Teve razão neste ponto. Todas as obrigações forem vendidas, na verdade a procura até foi 3,2 vezes a oferta. Porquê? Porque, de facto, não há risco de falência do país, e como as taxas de juro da divida publica portuguesa se situam nos 6,716%, torna-se um óptimo negócio!
Há dois anos atrás, os juros das mesmas obrigações, com a mesma maturidade e, sejamos honestos e realistas, com o mesmo risco de falência, estava nos 4%. É ou não uma boa compra?

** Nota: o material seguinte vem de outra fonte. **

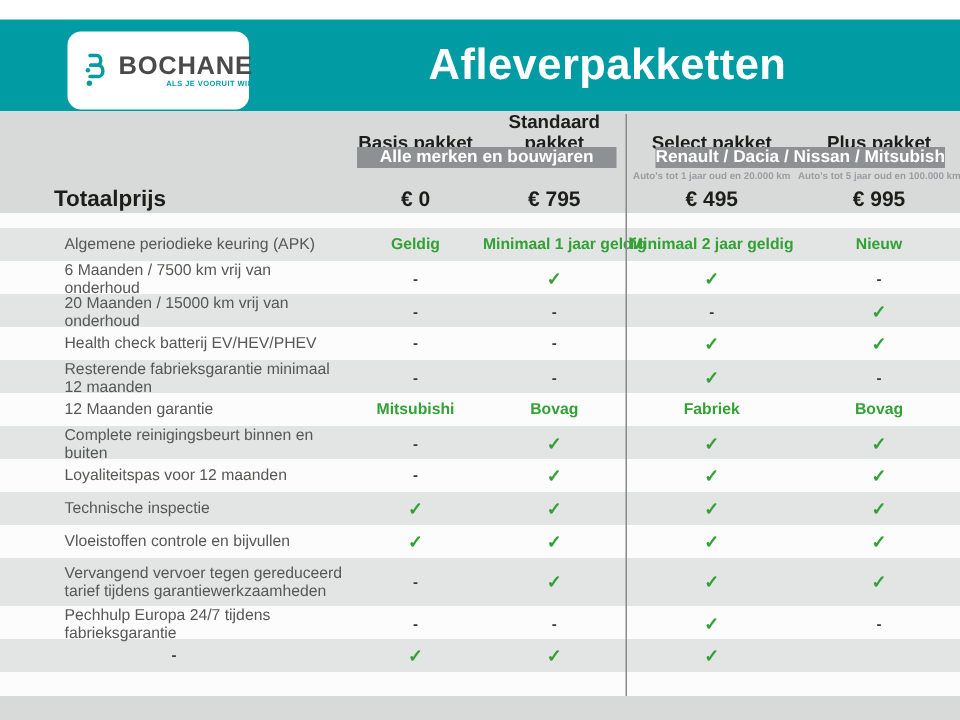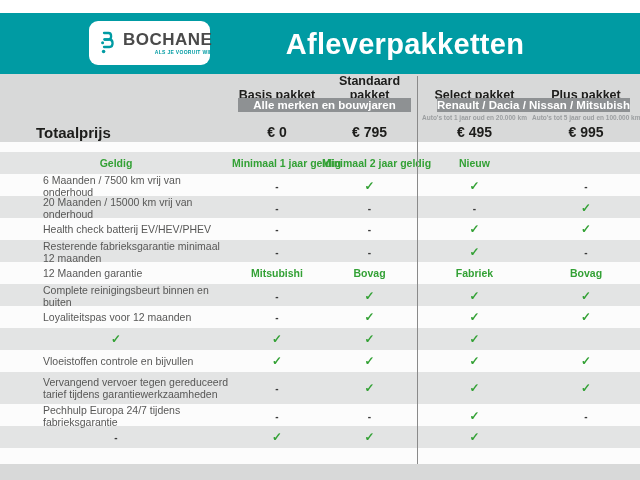--- a/index.html
+++ b/index.html
@@ -13,9 +13,9 @@
   .topbar { height:61px; background:#009ba3; position:relative; }
 
   .logo-box {
-    position:absolute; left:45px; top:8px; width:121px; height:44px;
+    position:absolute; left:45px; top:8px; width:121px; height:52px;
     background:#fff; border-radius:9px; display:flex; align-items:center;
-    padding:4px 8px 4px 9px; gap:5px;margin-left:44px;
+    padding:4px 8px 4px 9px; gap:5px;
   }
   .logo-mark { flex:0 0 auto; width:20px; height:28px; }
   .logo-text { display:flex; flex-direction:column; align-items:flex-end; line-height:1; }

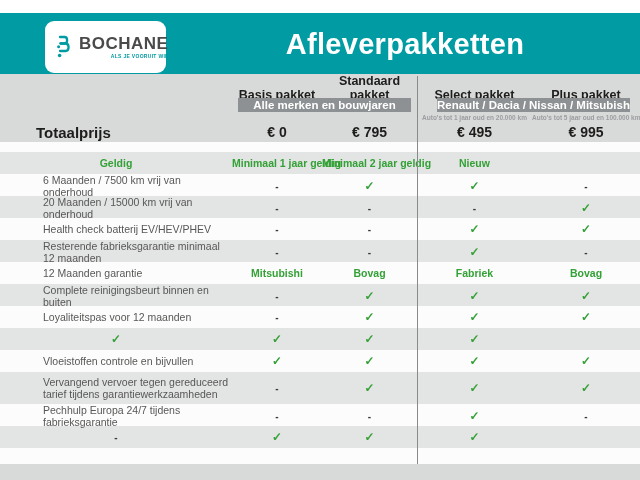--- a/index.html
+++ b/index.html
@@ -131,6 +131,7 @@
     <div class="rows">
 
       <div class="grid row">
+        <div class="rlabel">Algemene periodieke keuring (APK)</div>
         <div class="cv gtxt">Geldig</div>
         <div class="cv gtxt">Minimaal 1 jaar geldig</div>
         <div class="cv gtxt">Minimaal 2 jaar geldig</div>

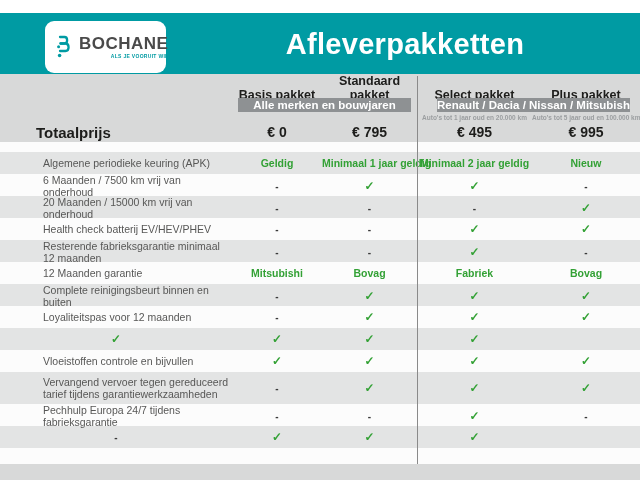--- a/index.html
+++ b/index.html
@@ -195,6 +195,7 @@
       </div>
 
       <div class="grid row">
+        <div class="rlabel">Technische inspectie</div>
         <div class="cv check">✓</div>
         <div class="cv check">✓</div>
         <div class="cv check">✓</div>

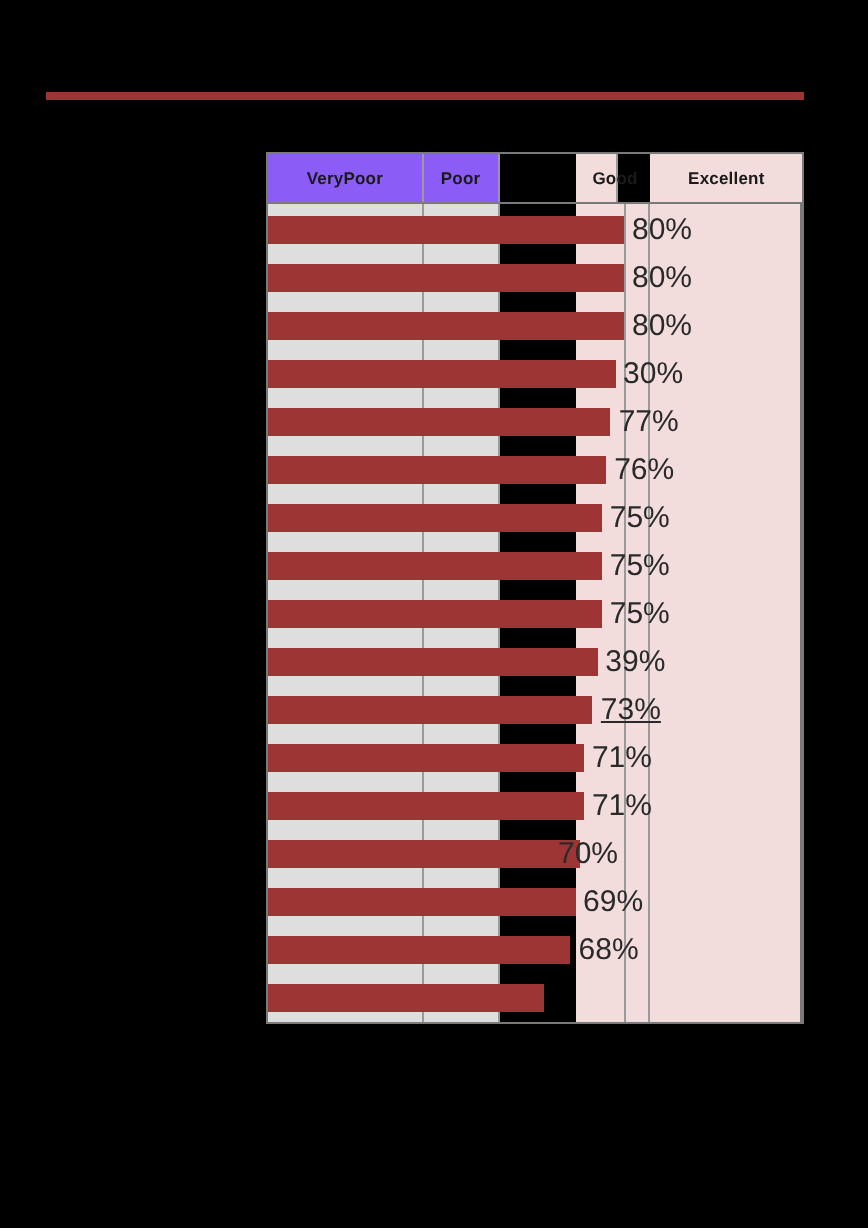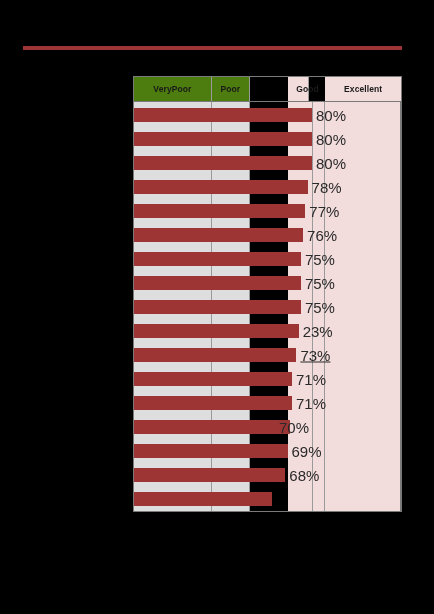--- a/index.html
+++ b/index.html
@@ -56,7 +56,7 @@
     text-align:center;line-height:1.05;
     letter-spacing:.1px;
   }
-  .hcell.grey{background:#4d7c0f;border-right:1px solid #9a9a9a;}
+  .hcell.grey{background:#8b5cf6;border-right:1px solid #9a9a9a;}
   .hcell.pink{background:#f2dcdc;border-right:1px solid #9a9a9a;}
   .hcell.black{background:#000000;border-right:1px solid #000000;color:#000000;}
   .hcell.nolineR{border-right:none;}

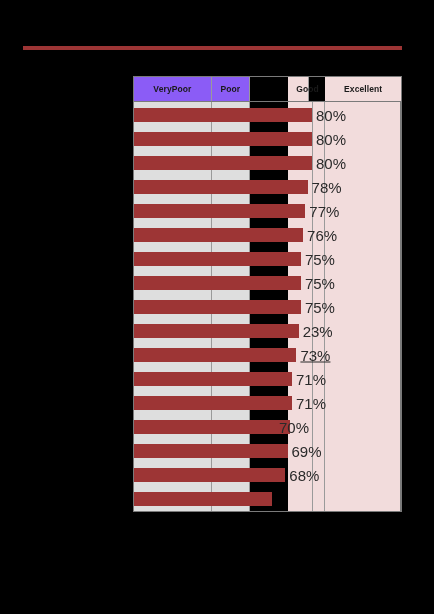--- a/index.html
+++ b/index.html
@@ -247,7 +247,7 @@
       <div class="bar-label" style="left: 183px; top: 39px;">80%</div>
       <div class="bar-label" style="left: 183px; top: 63px;">80%</div>
       <div class="bar-label" style="left: 183px; top: 87px;">80%</div>
-      <div class="bar-label" style="left: 178.55px; top: 111px;">78%</div>
+      <div class="bar-label" style="left: 178.55px; top: 111px;">30%</div>
       <div class="bar-label" style="left: 176.325px; top: 135px;">77%</div>
       <div class="bar-label" style="left: 174.1px; top: 159px;">76%</div>
       <div class="bar-label" style="left: 171.875px; top: 183px;">75%</div>

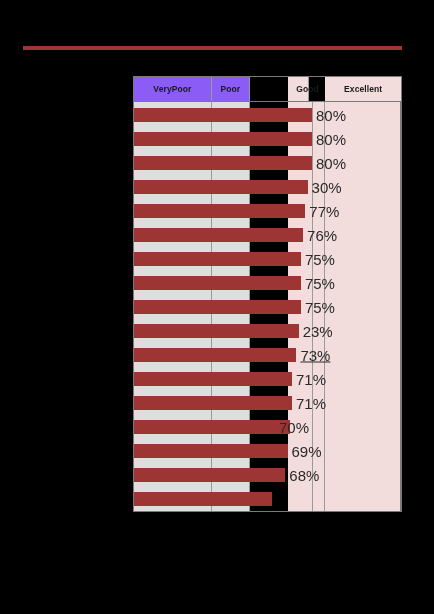--- a/index.html
+++ b/index.html
@@ -253,7 +253,7 @@
       <div class="bar-label" style="left: 171.875px; top: 183px;">75%</div>
       <div class="bar-label" style="left: 171.875px; top: 207px;">75%</div>
       <div class="bar-label" style="left: 171.875px; top: 231px;">75%</div>
-      <div class="bar-label" style="left: 169.65px; top: 255px;">23%</div>
+      <div class="bar-label" style="left: 169.65px; top: 255px;">39%</div>
       <div class="bar-label" style="left: 167.425px; top: 279px; text-decoration: underline;">73%</div>
       <div class="bar-label" style="left: 162.975px; top: 303px;">71%</div>
       <div class="bar-label" style="left: 162.975px; top: 327px;">71%</div>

Mas não tem razão em tudo o resto.
Um dos maiores problemas que Portugal enfrenta neste momento não se prende com a fraca competitividade, com os seus níveis de crescimento (e não estou a retirar importância a este factor) e muito menos com os
elevados salários. O nosso maior problema neste momento é o preço ao qual estamos a pagar os empréstimos que pedimos, em relação ao qual não temos qualquer tipo de controlo.
Deixar a
avaliação do nosso suposto risco de falência a quem ganha com a sua subida é suicida, e irracional. Da mesma forma, deixar quem compra a nossa dívida decidir e a avaliar as nossas políticas fiscais e económicas é anti-democrático.